Sherry Turkle is a Professor of the Social Studies of Science and Technology at the Massachusetts Institute of Technology. Her research and writing focuses on the "subjective side" of people's relationships with technology, especially computers. She is an expert on mobile technology, social networking, and sociable robotics. Profiles of Turkle have appeared in such publications as The New York Times, Scientific American, and Wired Magazine. She has been named "woman of the year" by Ms. Magazine and among the "forty under forty" who are changing the nation by Esquire Magazine. She is a featured media commentator on the social and psychological effects of technology for CBS, NBC, ABC, CNN, the BBC, and NPR, including appearances on such programs as Nightline, Frontline, 20/20, and The Colbert Report. In addition to serving as the Abby Rockefeller Mauzé Professor of the Social Studies of Science and Technology in the Program in Science, Technology, and Society at MIT, Turkle is also the founder and current director of the MIT Initiative on Technology and Self. She received a joint doctorate in sociology and personality psychology from Harvard University and is a licensed clinical psychologist.
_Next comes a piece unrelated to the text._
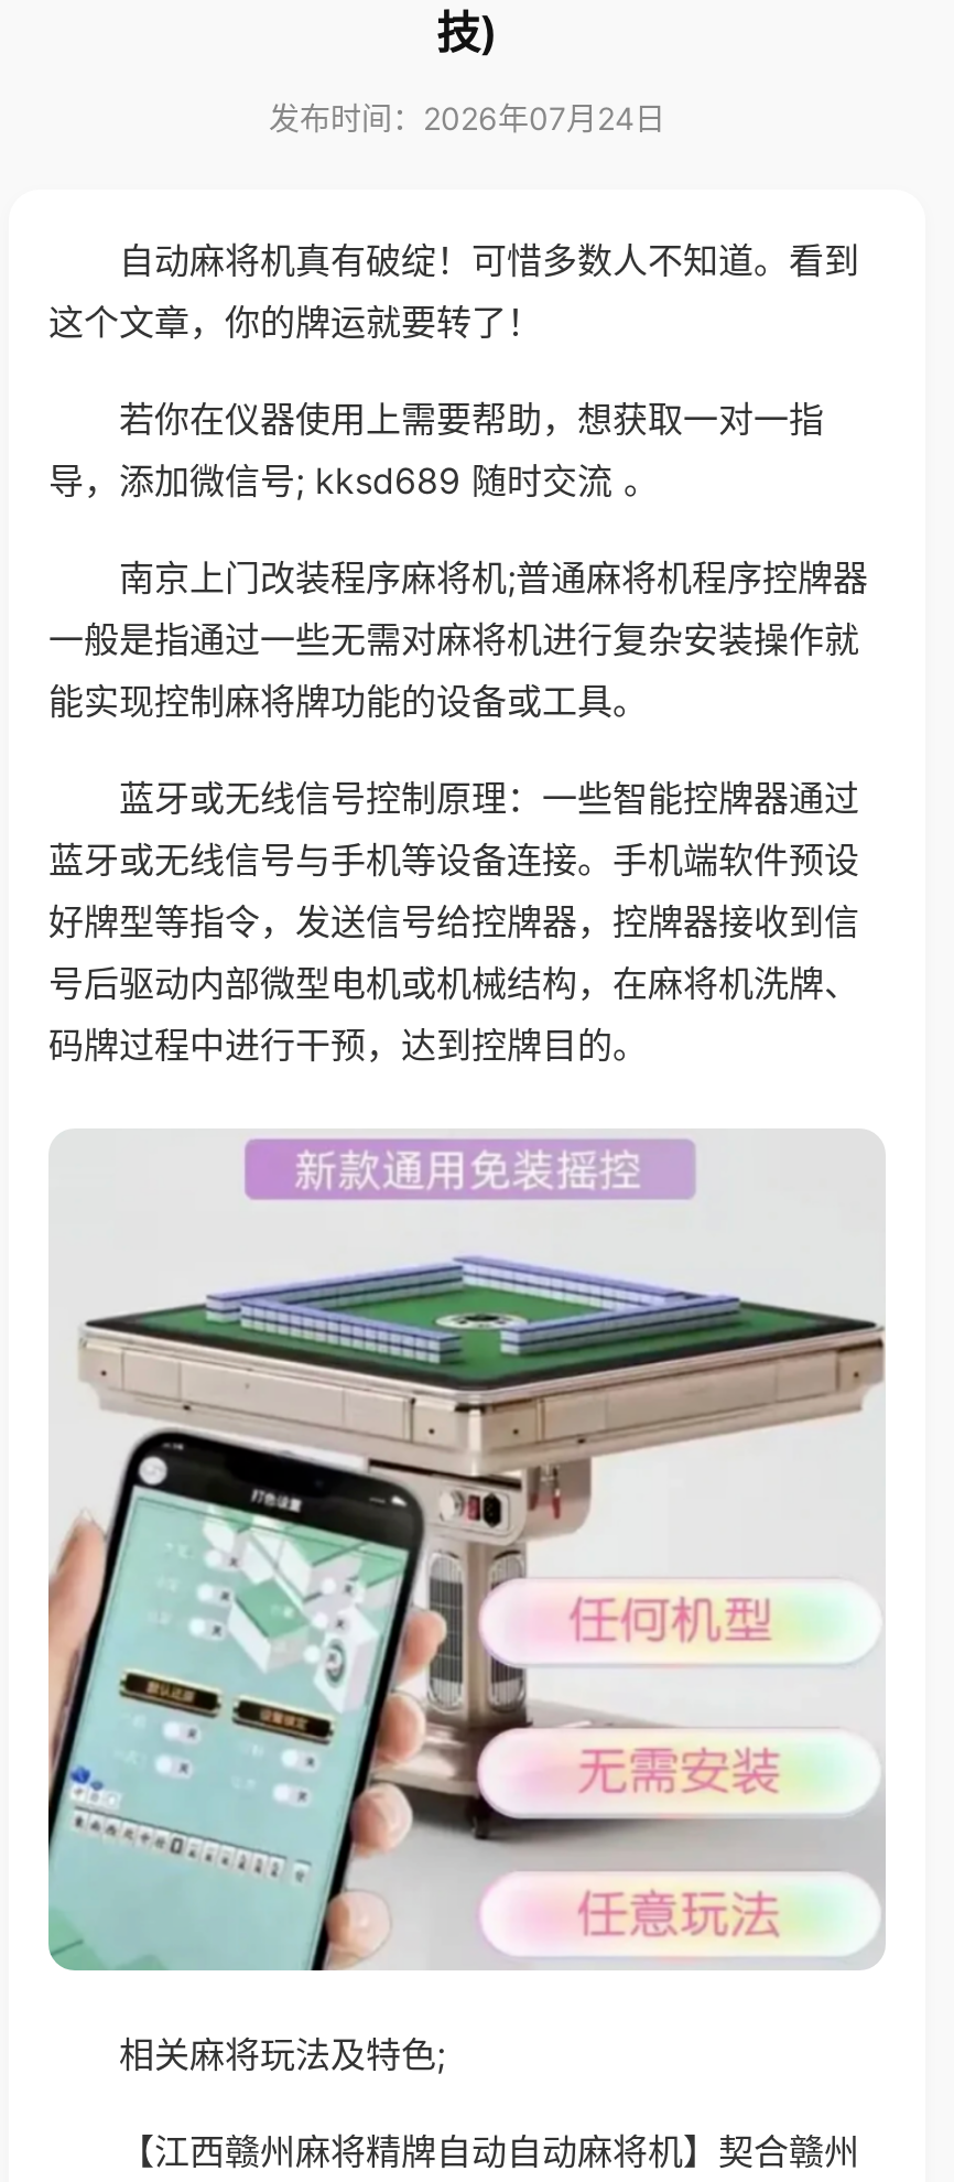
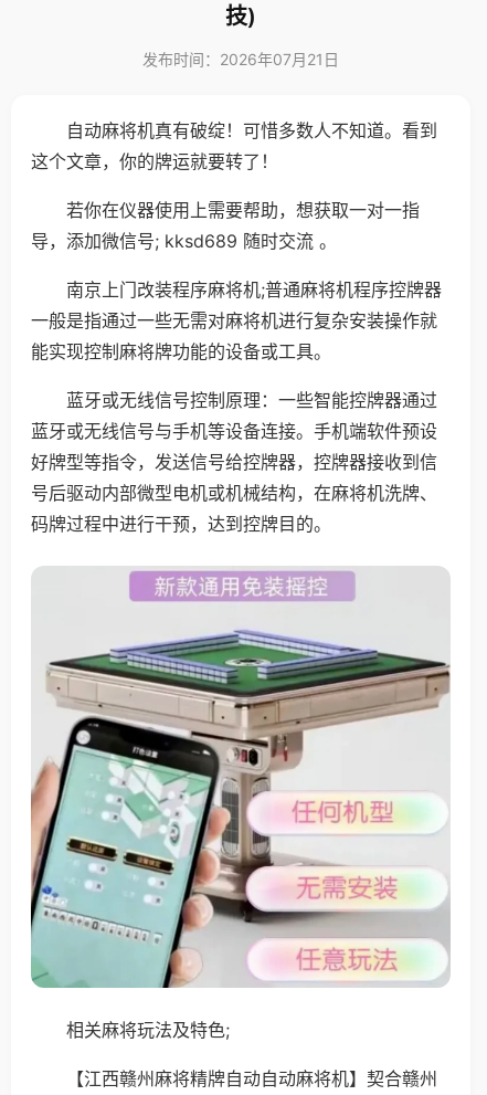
[269,99,665,137] 发布时间：2026年07月24日 -> [142,50,339,69] 发布时间：2026年07月21日

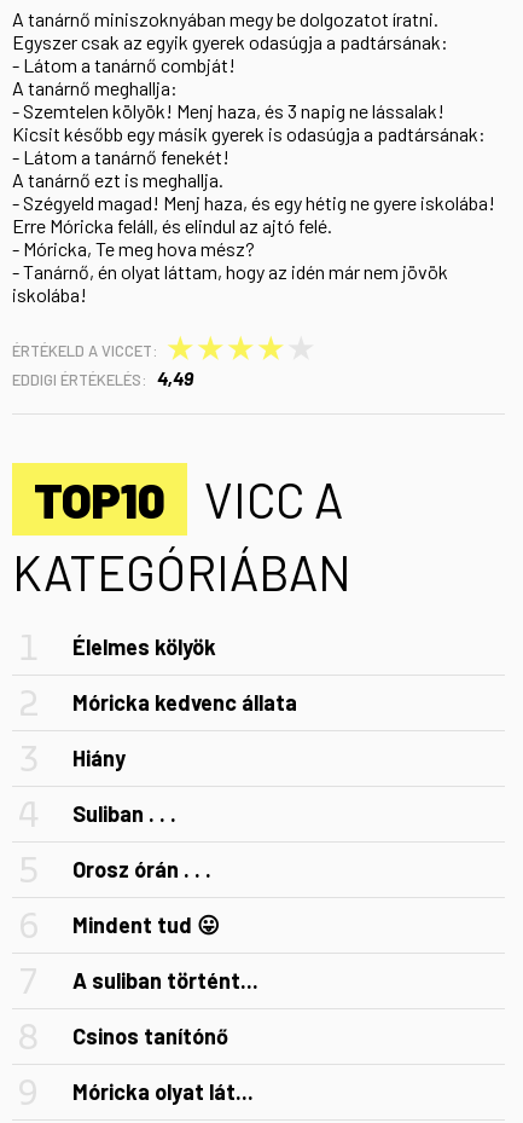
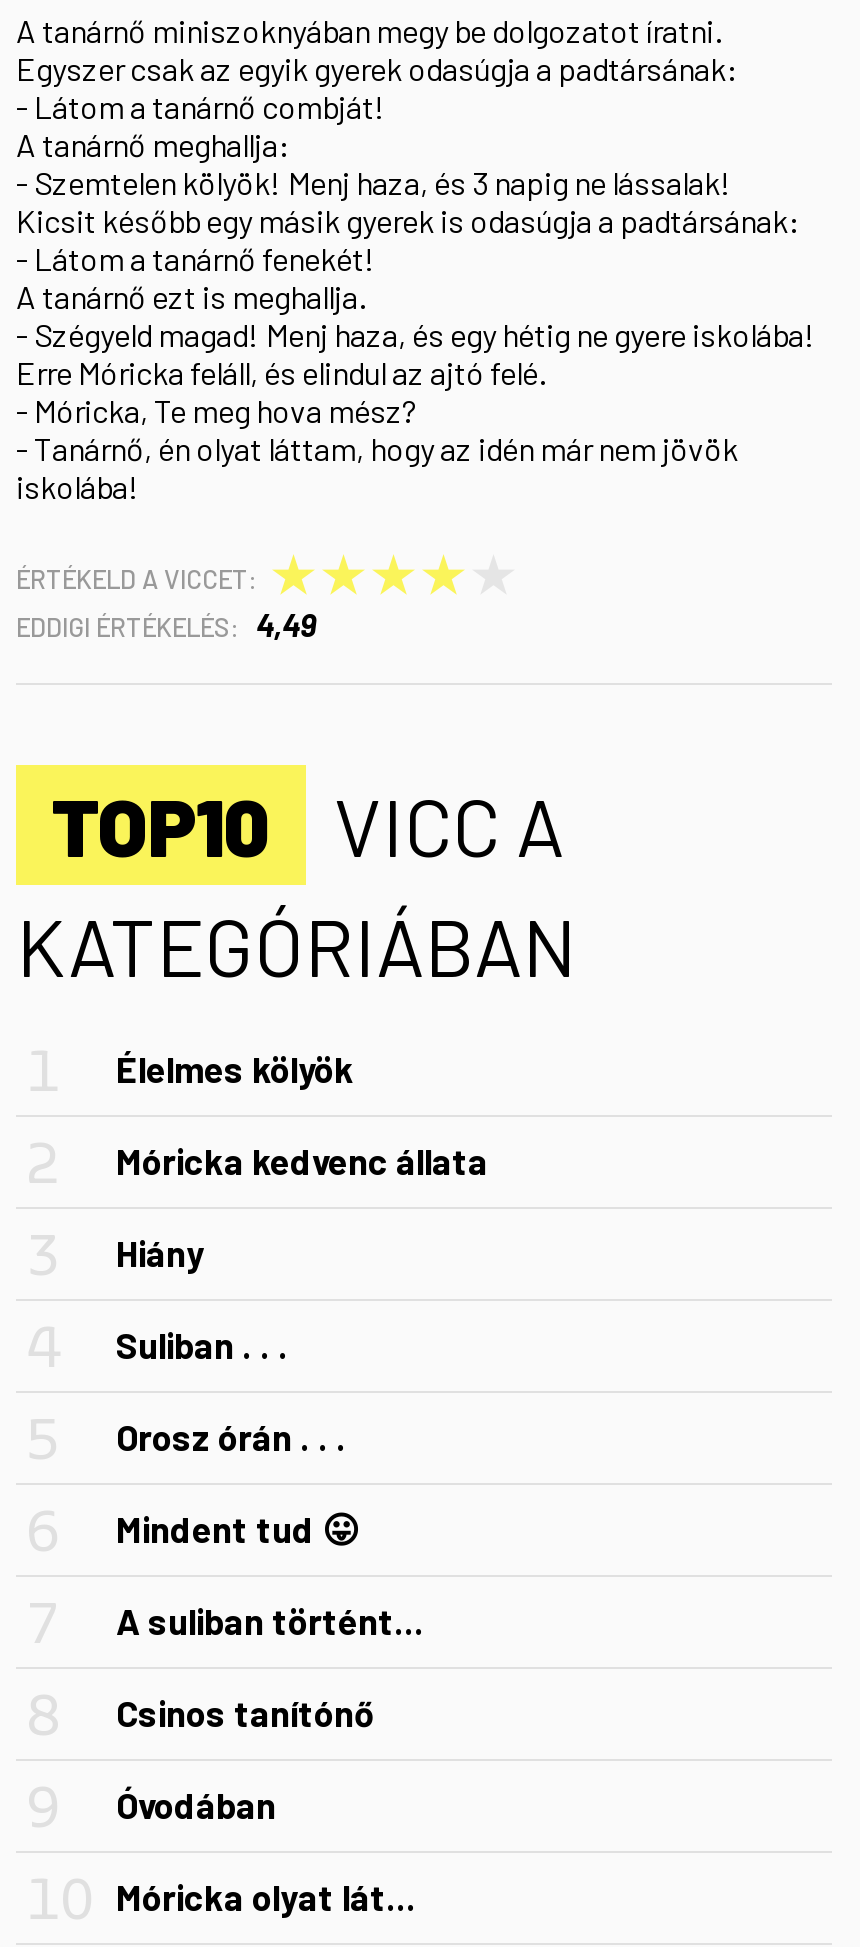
none -> [116,1783,276,1827] Óvodában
Turkle uses the metaphor of “necessary conversations” to describe where technology has brought us and to the questions we now must confront, such as: What does it mean to have a liberal arts education and how much of it can take place online? What is the difference between conversation and connection, and is technology eroding bonds of community? What is democracy without privacy? What is personhood, and can we have meaningful conversations with machines? We have a tendency to avoid these questions; we flee from conversation about them, part of a more general flight from conversation. But these conversations need to be embraced and we need a new vocabulary for embracing them. The title of her presentation is “Necessary Conversations: Technology as an Evocative Object.”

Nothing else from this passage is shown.